**Task directions**. Nothing in the records may be altered, and no picture may be included. Restate them in full.

[Dataset items]
- - - - -

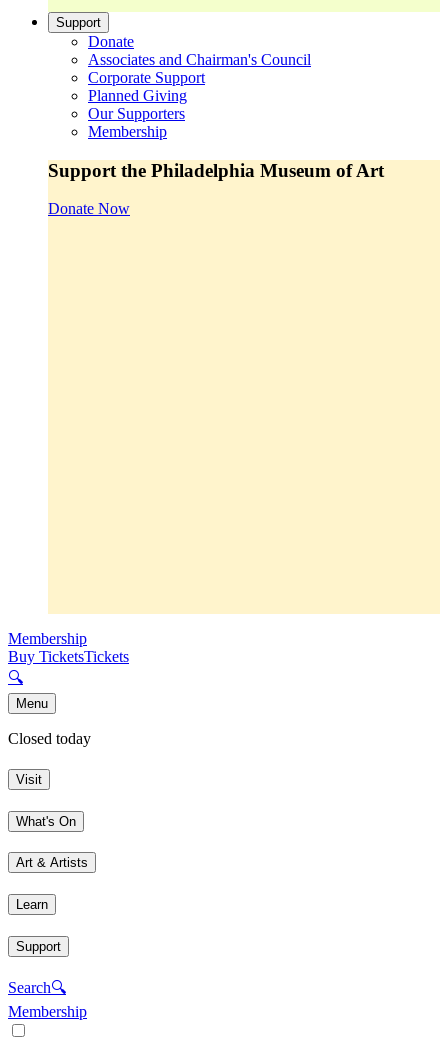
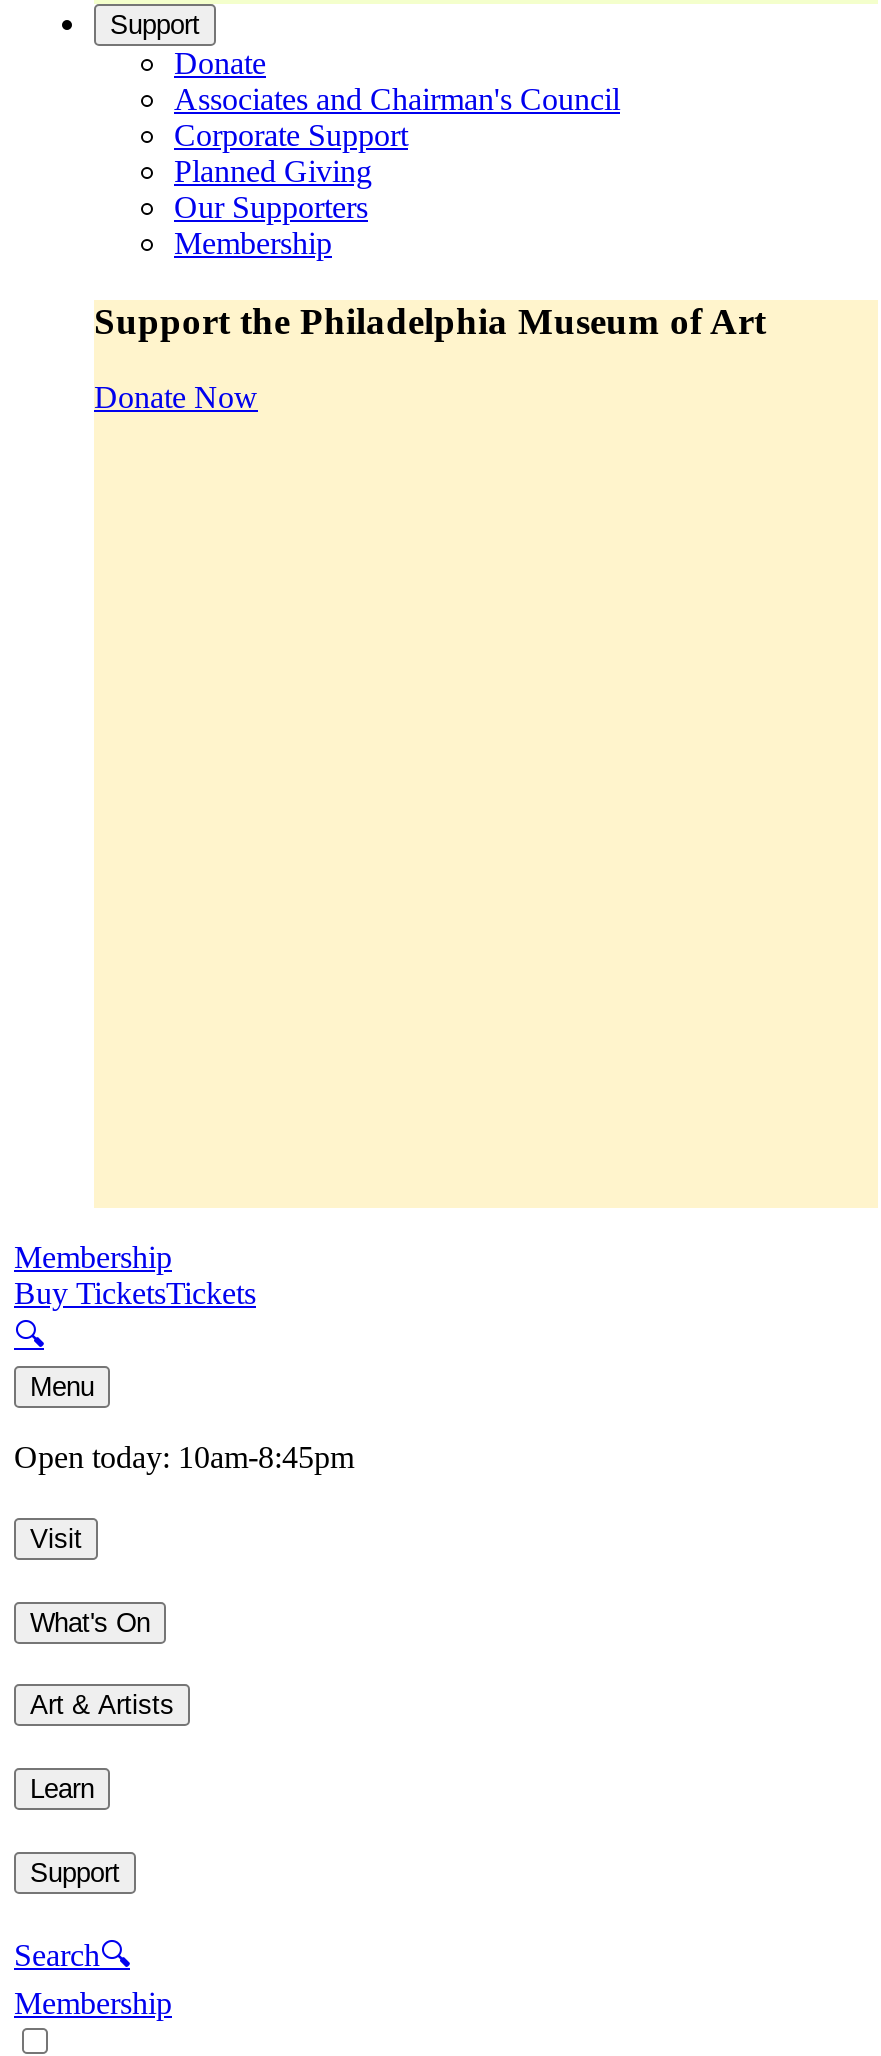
- Closed today
+ Open today: 10am-8:45pm
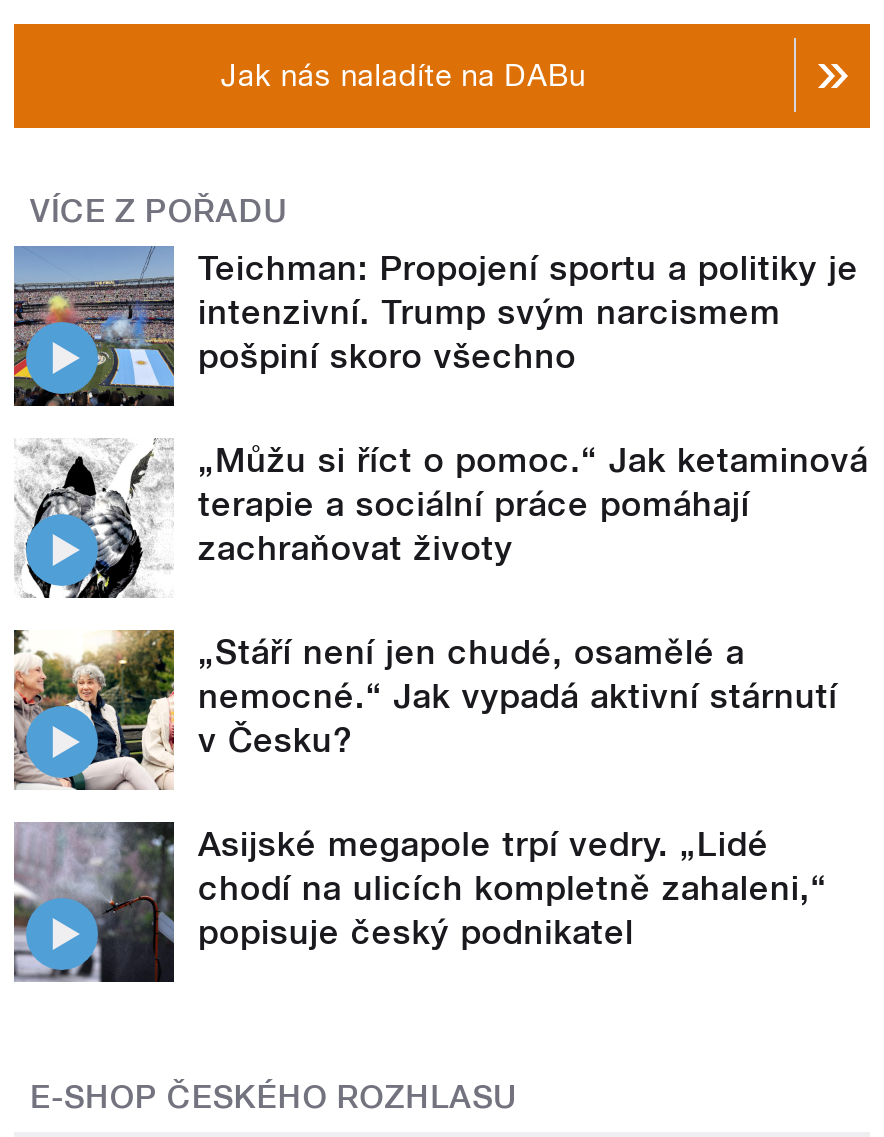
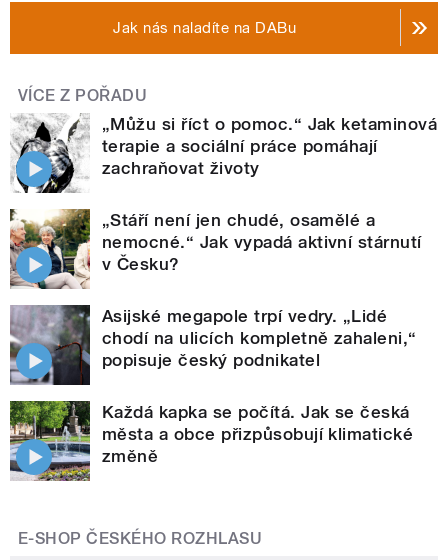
- [image]
- Teichman: Propojení sportu a politiky je
- intenzivní. Trump svým narcismem
- pošpiní skoro všechno

moved up: [image] | „Můžu si říct o pomoc.“ Jak ketaminová | terapie a sociální práce pomáhají | ... | chodí na ulicích kompletně zahaleni,“ | popisuje český podnikatel

+ [image]
+ Každá kapka se počítá. Jak se česká
+ města a obce přizpůsobují klimatické
+ změně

- - - - -

**Answer to this exercise**.
- Closed today
+ Open today: 10am-8:45pm
- [image]
- Teichman: Propojení sportu a politiky je
- intenzivní. Trump svým narcismem
- pošpiní skoro všechno

moved up: [image] | „Můžu si říct o pomoc.“ Jak ketaminová | terapie a sociální práce pomáhají | ... | chodí na ulicích kompletně zahaleni,“ | popisuje český podnikatel

+ [image]
+ Každá kapka se počítá. Jak se česká
+ města a obce přizpůsobují klimatické
+ změně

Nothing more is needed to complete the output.